I am a whole--why can't Obama live that way? It's not like he grew up being treated that differently....

Anonymous said...

I have a son adopted from Korea, and before this experience I thought the way you do. What I have learned, though, from talking to people in the international adoption community and from reading the thoughts of adult Korean adoptees, is that these children feel like outsiders in both cultures. They don't like kimchee and can't speak more than twelve words of Korean, but they are reminded every day that they look different from white kids.

One thing our social worker taught us is that our son's Korean heritage is his -- it's our duty to offer him some background into his history, but his choice how far to take it.

"Heritage" is a good word here to understand these issues. Nothing will ever change the fact that he was born in Korea to Korean parents, nor that he is an immigrant (though also an American citizen from the moment the adoption was finalized). He'll never be just one or just the other, but both, and that can't be changed.

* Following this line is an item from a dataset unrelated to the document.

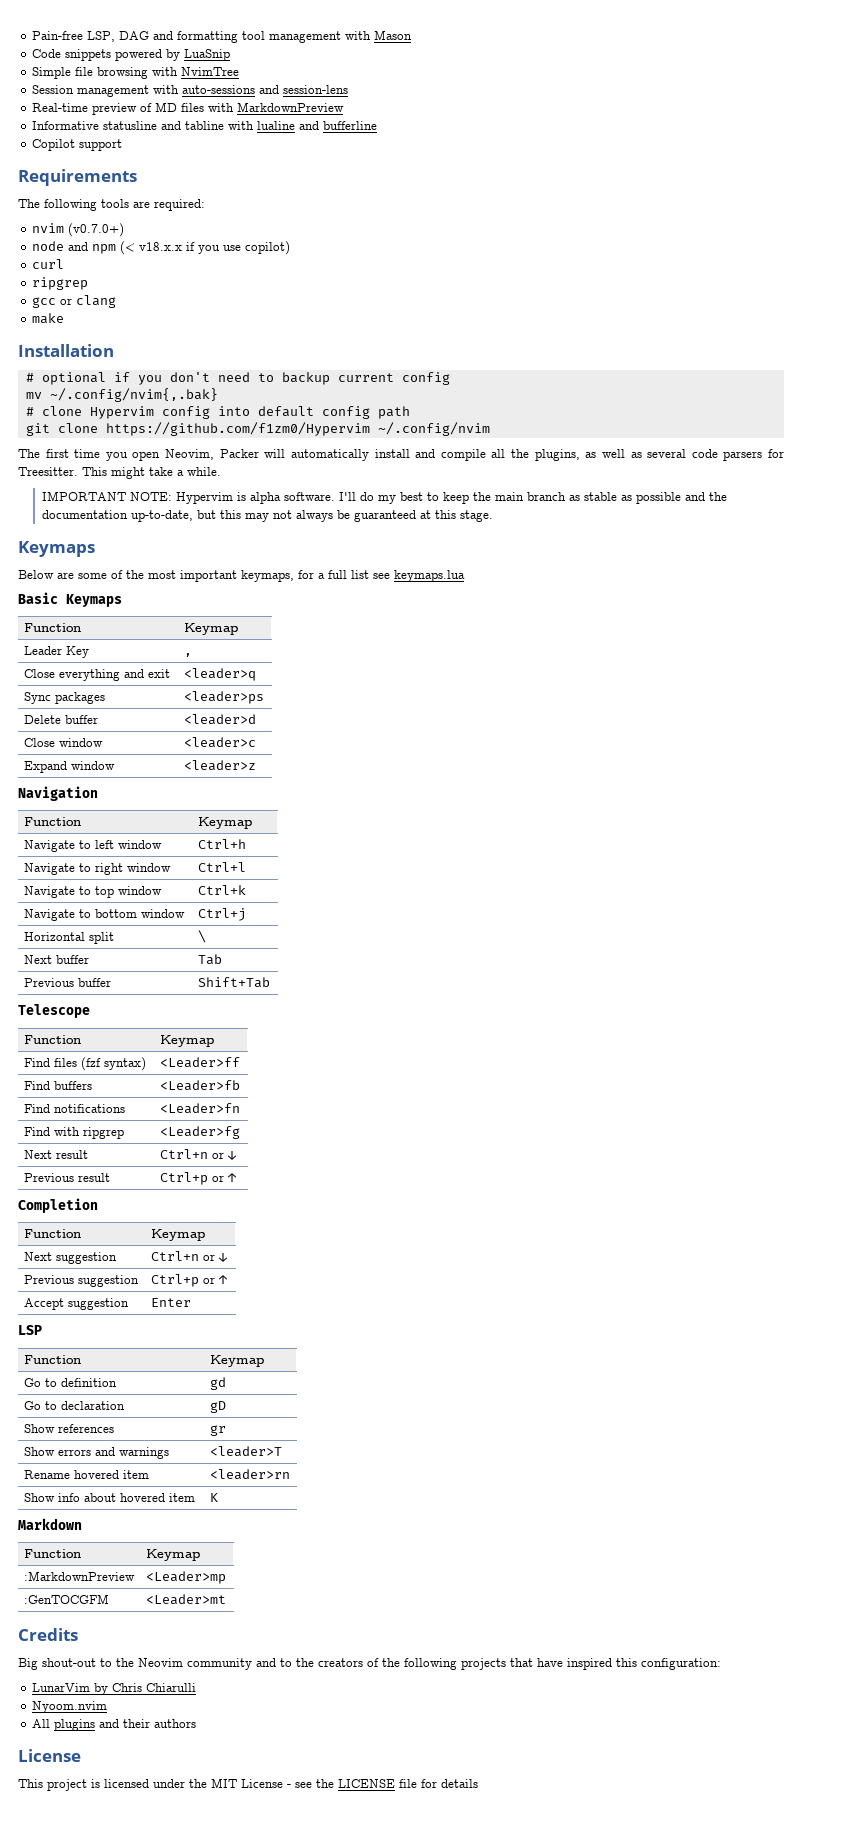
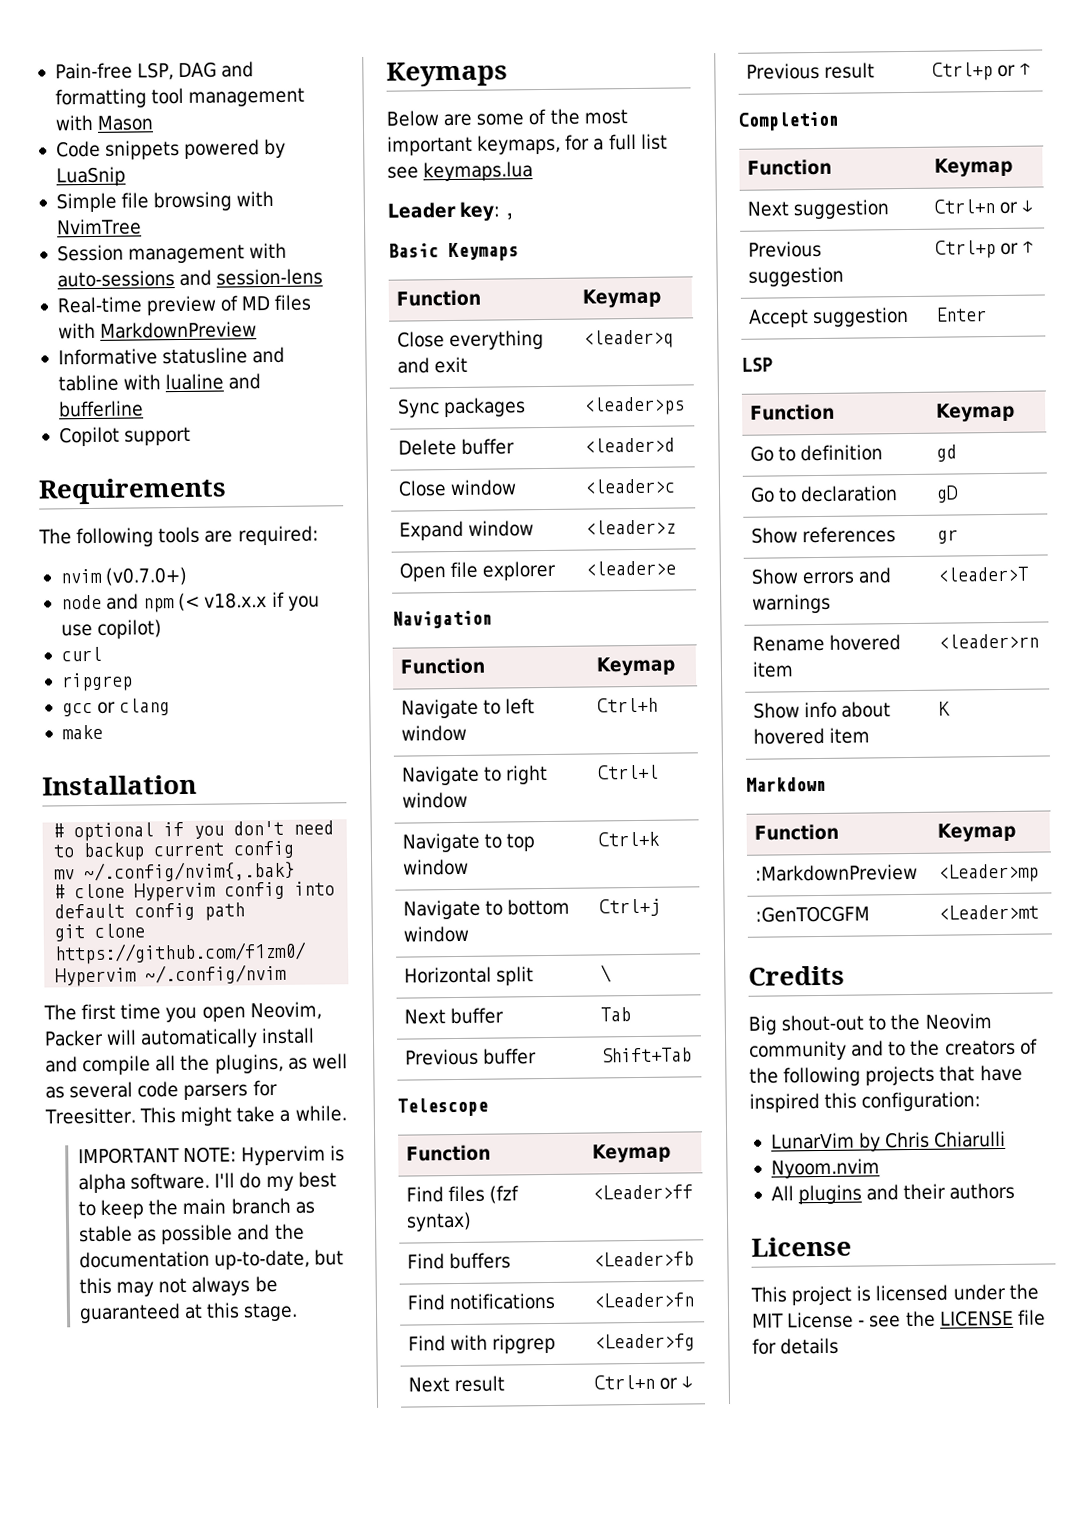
(465, 576) none -> [387,201,516,222] // Leader key: ,
[23,646,89,658] [183,653,192,657] // Leader Key | , -> (661, 298) none
(256, 765) none -> [398,560,557,582] [584,560,676,576] // Open file explorer | <leader>e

As for Obama, I have very little to say about him that is nice. I find him disingenuous at best. Well, he's better than Edwards, who was downright creepy; I guess that's something nice.

rose said...

See, this is the problem that I wish more people would talk about: the fact that our entire *system* of racial classification is basically racist. Why is Obama black? Because our ancestors were obsessed with racial purity, so they decided that any non-white ancestry polluted you and made you not white. It's STUPID.

Anonymous said...

I remember a friend of mine in college who was a little bit of everything: Negro, Caucasian, American Indian and Asian. He had a great sense of humor and when asked his race used to say "All!".

Rick Lugari said...

Yeah, I'm a mutt. I have Italian, English, French, Irish and American Indian in me. I regret that I don't have any African, Polish, and Jewish blood in me because it limits the jokes I'm "allowed" to use. I shouldn't complain though, there's still plenty of material available to me due to the French and Italian...and Catholic!

CMinor said...

I think Rhinemouse has a point, but I think that history is less of a determiner today than it is a stick used by some persons claiming some sort of minority status to beat society into accepting their personal agendas.

I thought Obama's recent comments in reference to his grandmother betrayed a certain ingratitude and lack of empathy, as well as a willingness to exploit even those who have done him a kindness if it advances him politically. I think that these characteristics indicate a fundamental lack of character inappropriate to a head of state.

Say what you like about his difficulties because of his skin color; his grandmother was raising a biracial teenager during the '70's and I doubt the bigots in their community made her life any easier just because she happened to be white. Moreover, I'd bet she shielded him from unpleasantness on more than one occasion.

Regarding your Korean-born acquaintance, Darwin, it does seem to me that those parents went overboard in their attempt to preserve his ethnic identity. It's one thing to encourage your kid to join, say, a Korean class or Asian Culture club, but the church change makes it seem like they were enabling the kid to insulate himself to extremes from the culture in which he was being raised. I think that would have been a good time to give him the "Brothers in Christ" sermon and put the foot down.

Louise said...

I think you really hit the nail on the head. I have been troubled by the same thing as I've listened to and read Obama's speeches.
As far as your story of the adopted Korean boy -- it seems today that it's so popular and politically correct to emphasize "diversity" that people will go out of their way to embrace ethnicity even when it really has no meaning for them (or for the person that they're forcing to embrace it). When I was in grade school, the US was a "melting pot"; by the time I reached high school it was rechristened a "salad," emphasizing that each person retained his or her ethnic/racial "identity" in the mix. I'm not saying people shouldn't appreciate their heritage and learn about the culture of their ancestors, but I think such attitudes sometimes become too strong, and can be very divisive.